REVIEW: Atmosphere

About the Book

Title: Atmosphere

Author: Taylor Jenkins Reid

Series: none

Genre: Historical Fiction, Romance, LGBT

Pages: 337

Edition Read: Hardcover Library Book

Dates Read: February 23 – 28, 2026

Challenge: GoodReads Choice Award Challenge, Best Historical Fiction

Blurb: Joan Goodwin has been obsessed with the stars for as long as she can remember. Thoughtful and reserved, Joan is content with her life as a professor of physics and astronomy at Rice University and as aunt to her precocious niece, Frances. That is, until she comes across an advertisement seeking the first women scientists to join NASA’s space shuttle program. Suddenly, Joan burns to be one of the few people to go to space.

Selected from a pool of thousands of applicants in the summer of 1980, Joan begins training at Houston’s Johnson Space Center, alongside an exceptional group of fellow candidates: Top Gun pilot Hank Redmond and scientist John Griffin, who are kind and easygoing even when the stakes are highest; mission specialist Lydia Danes, who has worked too hard to play nice; warmhearted Donna Fitzgerald, who is navigating her own secrets; and Vanessa Ford, the magnetic and mysterious aeronautical engineer, who can fix any engine and fly any plane.

As the new astronauts become unlikely friends and prepare for their first flights, Joan finds a passion and a love she never imagined.
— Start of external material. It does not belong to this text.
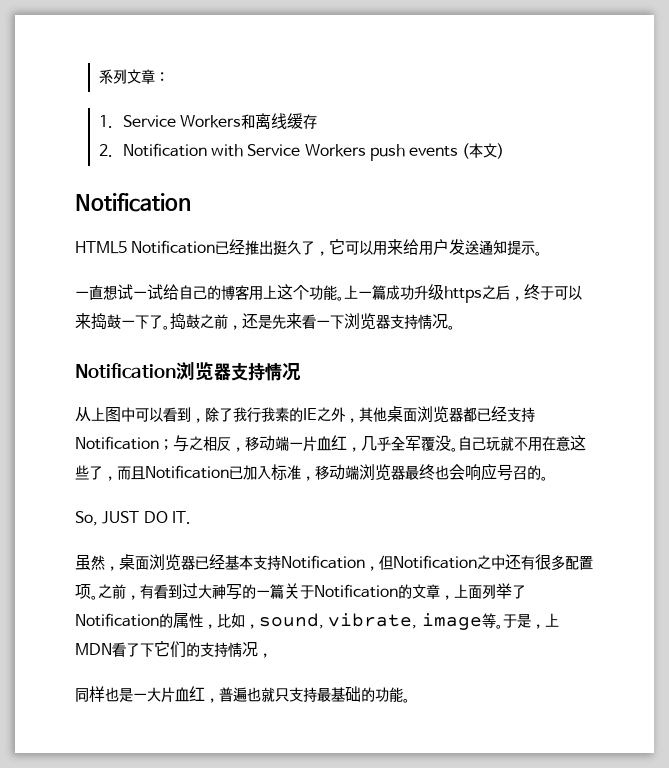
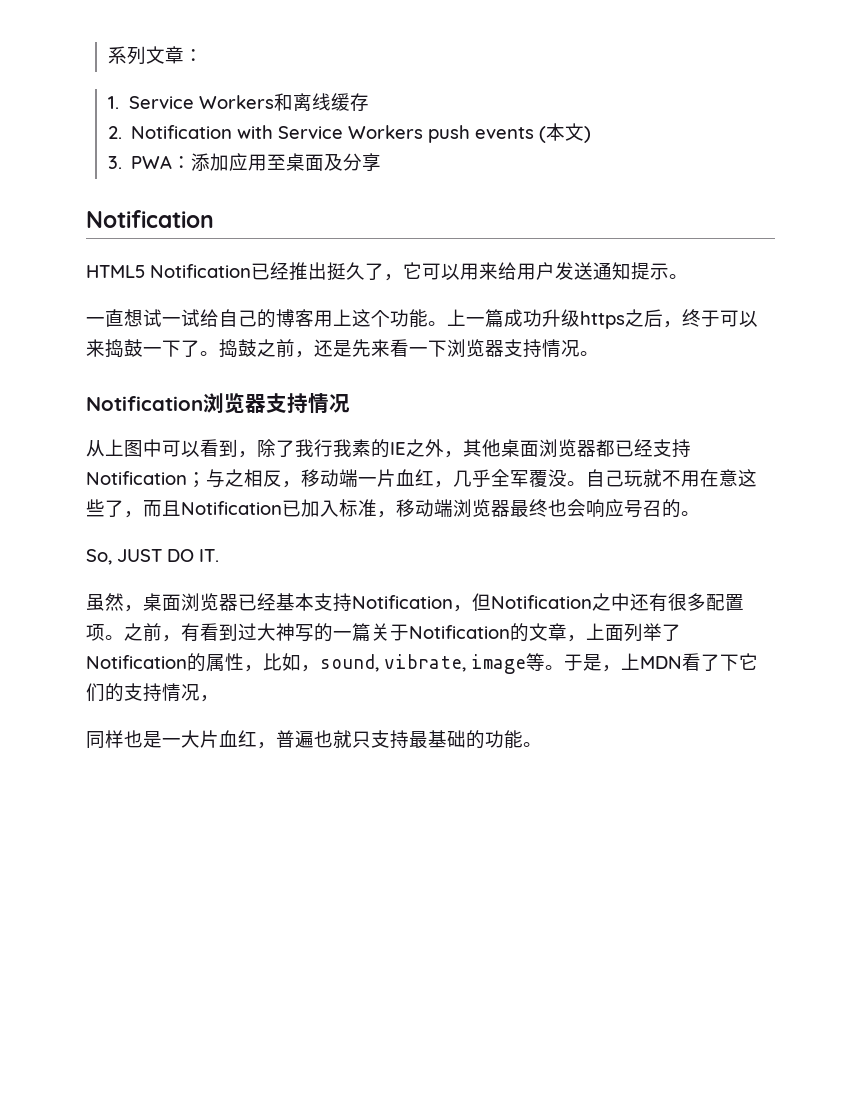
(505, 151) none -> [107,153,381,172] // 3. PWA：添加应用至桌面及分享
In this new light, Joan begins to question everything she thinks she knows about her place in the observable universe.

Then, in December of 1984, on mission STS-LR9, it all changes in an instant.
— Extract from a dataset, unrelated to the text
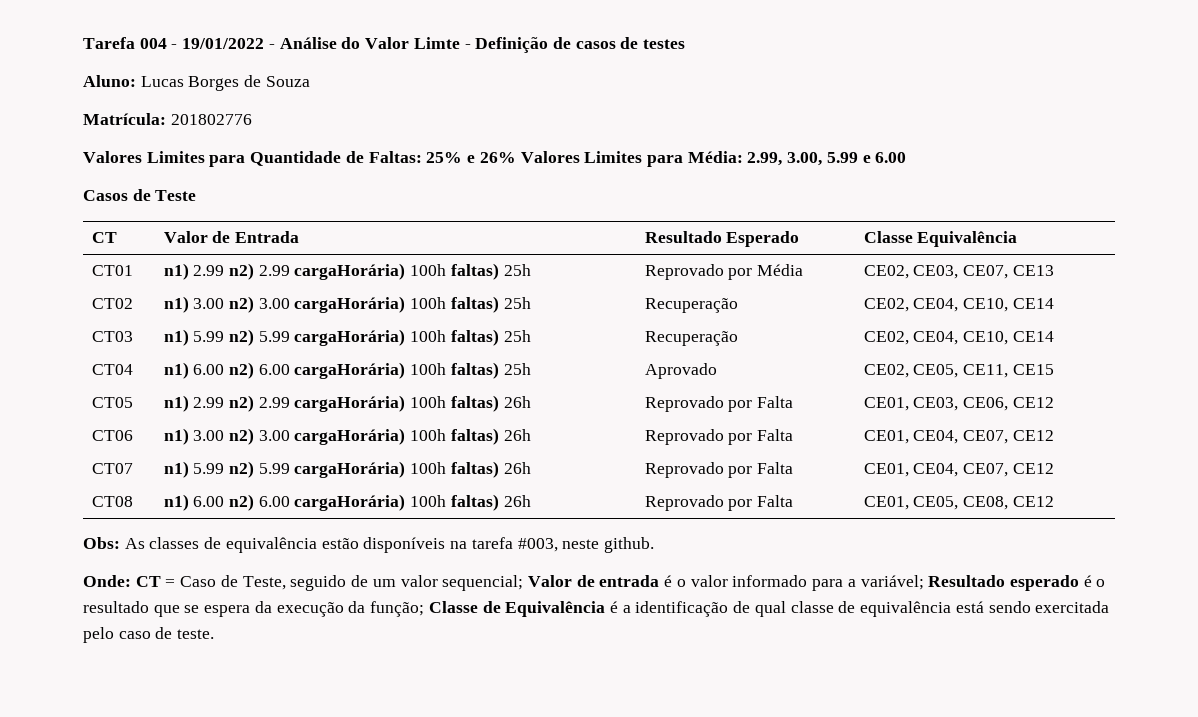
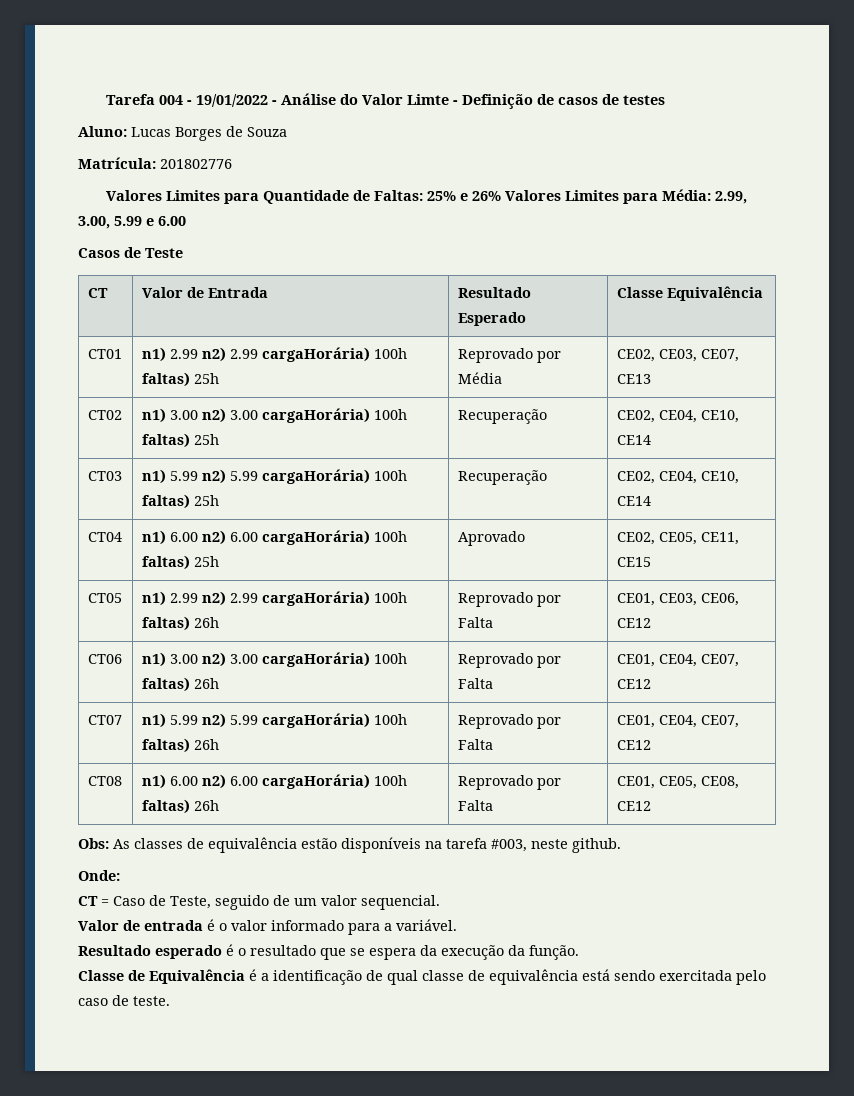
(131, 581) none -> (120, 875) //
[442,575,524,591] sequencial; -> [361,895,440,910] sequencial. //
[860,575,924,590] variável; -> [396,919,457,931] variável. //
[370,601,425,617] função; -> [529,945,579,960] função. //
Fast-paced, thrilling, and emotional, Atmosphere is Taylor Jenkins Reid at her best: transporting readers to iconic times and places, creating complex protagonists, and telling a passionate and soaring story about the transformative power of love—this time among the stars.

Review

I really need to read more of Taylor Jenkins Reid’s work. This is the second book of hers that I’ve read (the first was Daisy Jones & the Six) and I have absolutely loved both of them. In my quest to branch out to different genres, I’ve found I really like historical fiction, especially if its done really, really well (although reading something categorized as “historical fiction” that’s set in a time period I lived through . . . that hurt a little – jeez, I’m getting old). It also doesn’t hurt that I was really into space and astronauts as a kid. We lived a few hours away from Kennedy Space Center and I even got to go there on a school field trip once.
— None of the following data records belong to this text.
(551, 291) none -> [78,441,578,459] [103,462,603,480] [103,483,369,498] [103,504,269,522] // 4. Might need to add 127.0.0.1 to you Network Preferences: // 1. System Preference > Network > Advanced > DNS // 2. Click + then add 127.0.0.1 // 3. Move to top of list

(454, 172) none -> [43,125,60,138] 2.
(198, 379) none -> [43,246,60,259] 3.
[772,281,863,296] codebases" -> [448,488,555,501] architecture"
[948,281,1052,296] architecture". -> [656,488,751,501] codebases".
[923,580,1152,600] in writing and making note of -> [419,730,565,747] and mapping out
This book is told in two separate timelines – the mission in 1984 and then flashbacks to when Joan and her cohort join NASA. It was very interesting watching this first group of women entering this predominantly male field. As the team works together, they grow closer, especially Joan and Vanessa. Their relationship is very complicated, since they can’t be public with it due to their jobs, but it’s also really beautiful. Another relationship that was beautiful was Joan’s relationship with her niece. Since Joan never got married and had kids of her own, she was always close with Frances, but they get even closer when Frances’s mother leaves Frances with Joan to pursue her own life.

This book is vibrant, exciting, scary and heartwarming. I read the last third of the book in one sitting because I had to know what was going to happen. I understand completely how this won the GoodReads Award last year.